Strategy 101 at play in EADS

EADS announced last month, on the 5th of December an overhaul of its Governance and Shareholding Structure. See the press release in which it was announced.

That press release had 7 key points. Each of them would deserve a long discussion. To be honest, I have had long discussions about some of them with colleagues.

The week after the release was made public, I had lunch with a couple of former colleagues, both former strategists and now retired. When discussing together our impressions of the changes and implications, we first talked about the share buy-back (part of the emphasis is mine):

2. Share buy-back

Subject to market conditions and to the approval of the Extraordinary General Meeting, EADS intends to implement a share buy-back program and subsequent cancellation of up to 15 percent of the outstanding EADS shares, divided into two equal and simultaneous tranches bearing the same terms and conditions:

– A first tranche of up to 7.5 percent, which shall be open to all of EADS’ shareholders, other than the parties to today’s agreement; and

– A second tranche of up to 7.5 percent, which shall be reserved exclusively for Lagardère SCA up to 5.5 percent. If the size of the tranche is higher than 5.5 percent, SOGEPA and SEPI will have the right to tender the remainder (based on their pro rata ownership of EADS shares unless they agree otherwise). In the event that SOGEPA and SEPI do not exercise their right, Lagardère SCA could take up to the full amount of the tranche. Finally, in the event that this tranche is not fully tendered by the above parties, Daimler AG will have the right to participate up to the full unused amount of the tranche.”

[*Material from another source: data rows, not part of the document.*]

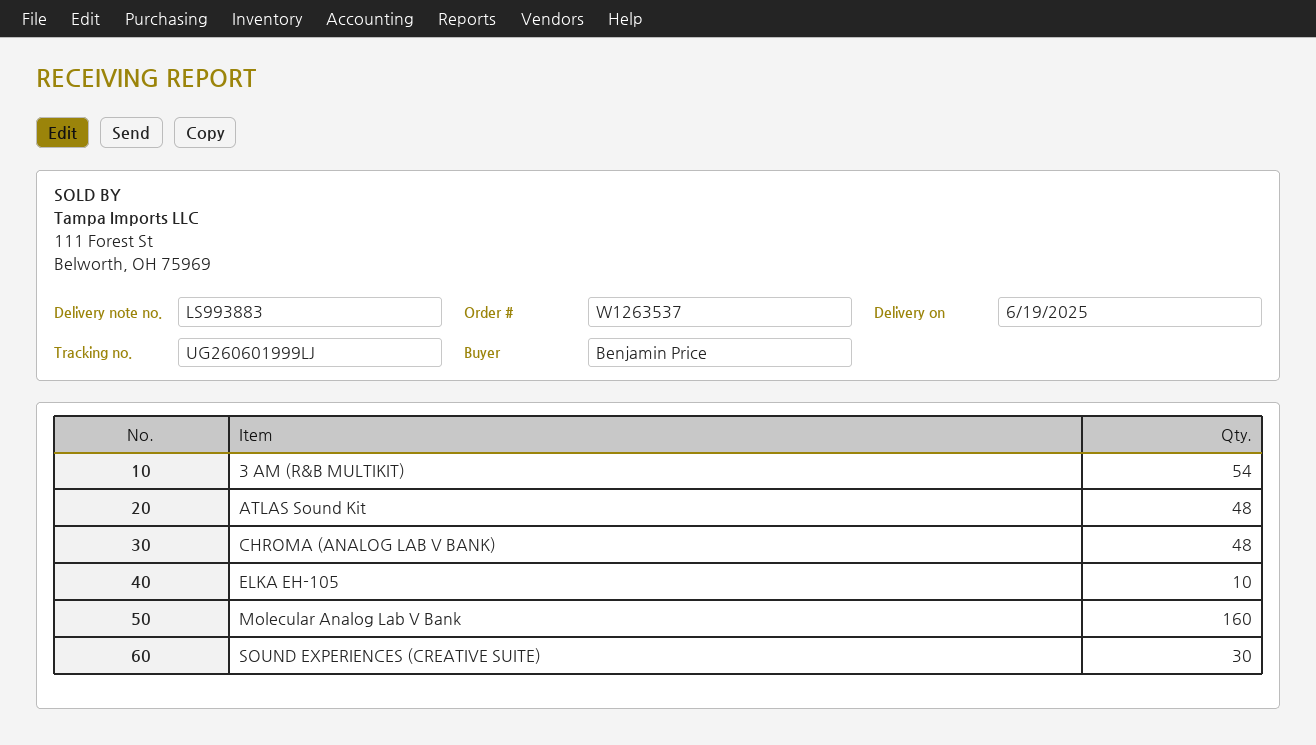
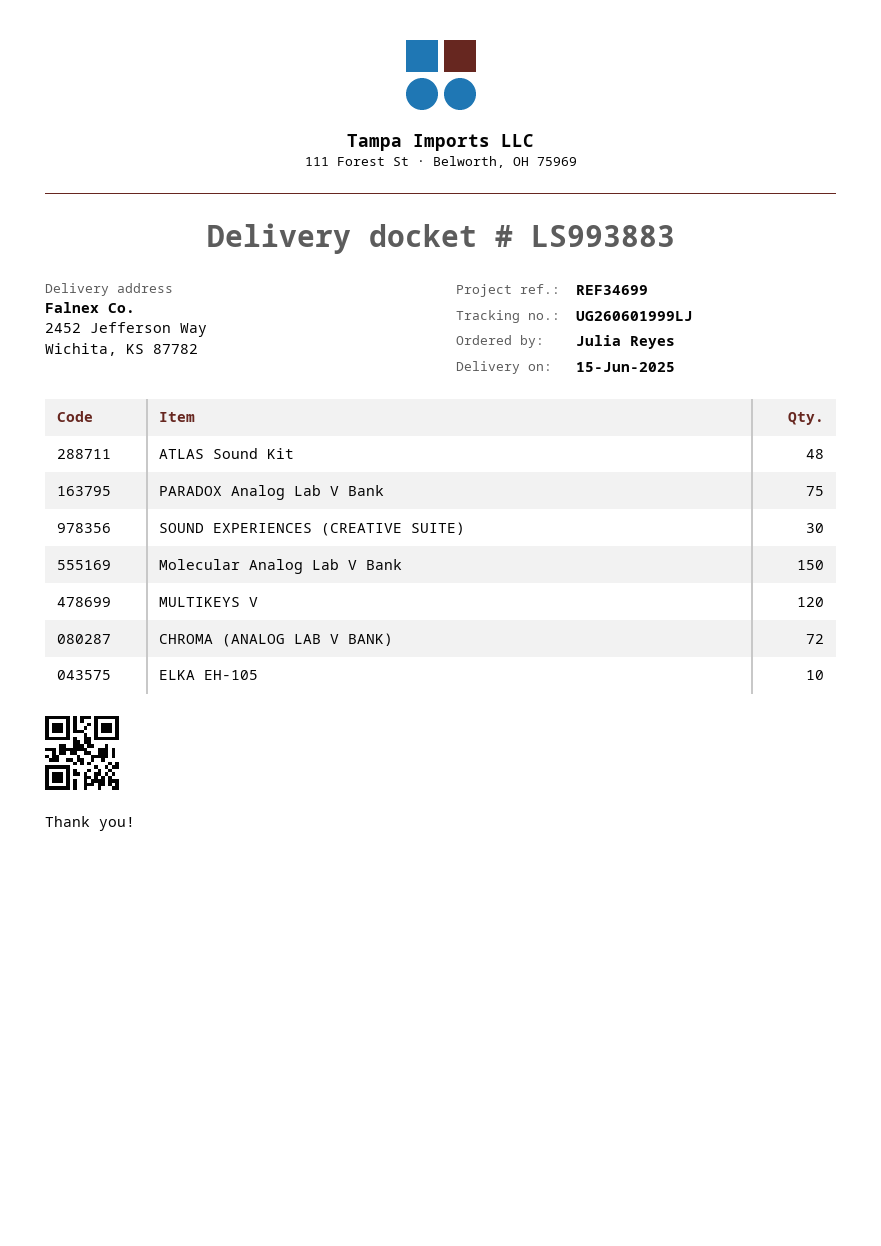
delivery date: 2025-06-19 -> 2025-06-15
ordered by: Benjamin Price -> Julia Reyes
3 AM (R&B MULTIKIT): 54 -> none
CHROMA (ANALOG LAB V BANK): 48 -> 72
Molecular Analog Lab V Bank: 160 -> 150
PARADOX Analog Lab V Bank: none -> 75
MULTIKEYS V: none -> 120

I have already shared on a previous post Buffett’s view about share buy-backs, thus I will not comment further about in this post.

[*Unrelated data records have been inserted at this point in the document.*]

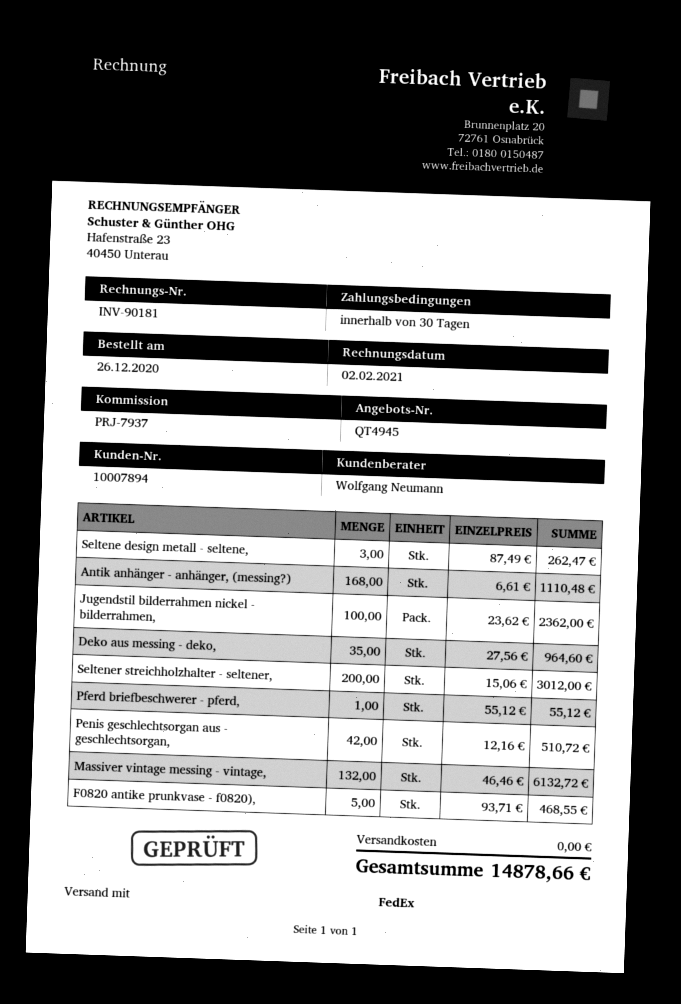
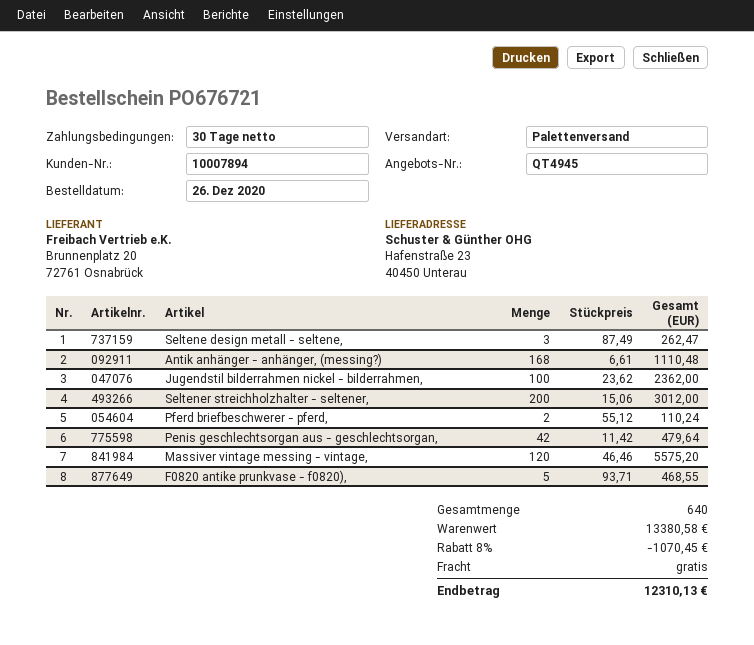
shipping method: FedEx -> pallet freight
Deko aus messing - deko,: 35 x 27.56 = 964.60 -> none
Pferd briefbeschwerer - pferd,: 1 x 55.12 = 55.12 -> 2 x 55.12 = 110.24
Penis geschlechtsorgan aus - geschlechtsorgan,: 42 x 12.16 = 510.72 -> 42 x 11.42 = 479.64
Massiver vintage messing - vintage,: 132 x 46.46 = 6132.72 -> 120 x 46.46 = 5575.20
discount: none -> 8% = 1070.45
total: 14878.66 -> 12310.13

Then, my senior colleague raised attention to another part of the release, to which I had not paid much attention the first time I read it:

“Certain specific French and German national security interests will be protected through the creation of “national defence companies” holding sensitive military assets, and including the rights of France and Germany to consent to three outside directors to the board of their respective “national defence companies”. Two of such directors of each “national defence company” shall be members of the EADS Board.”

In the release it is explained that France, Germany and Spain have agreed on a capped government shareholding and will have reciprocal pre-emption rights. The composition of the Board of Directors is changed, to 12 directors, with at least 8 independent and 4 coming from these “national defence companies” (2 from each).

Just as a remark, there is no Spanish “national defence company” holding sensitive military assets. There is not an agreement on any director coming from any such Spanish company, though some of the 8 independent ones could be Spanish.

Today two names appeared on the press:

As my former colleague said, let’s play attention to these moves, especially to the second kind of moves. We are going to at least learn a lot and even enjoy the process. Strategy 101 at play in EADS.

—-

PD: To put the icing on the cake, let me finish the blog post as the press release is finished:

***************

“In the context of this change of governance, and in a separate agreement with the French State, subject to the consummation of the above transactions, EADS has undertaken to consult with the French State before exercising its voting rights at the general meeting of shareholders of Dassault Aviation and has granted the French State a right of first offer / first refusal in case of the sale of all or part of its stake in Dassault Aviation.

The parties to today’s agreement are EADS, Daimler AG, DASA, Lagardère SCA, SOGEPA, Sogeade, KfW and SEPI.”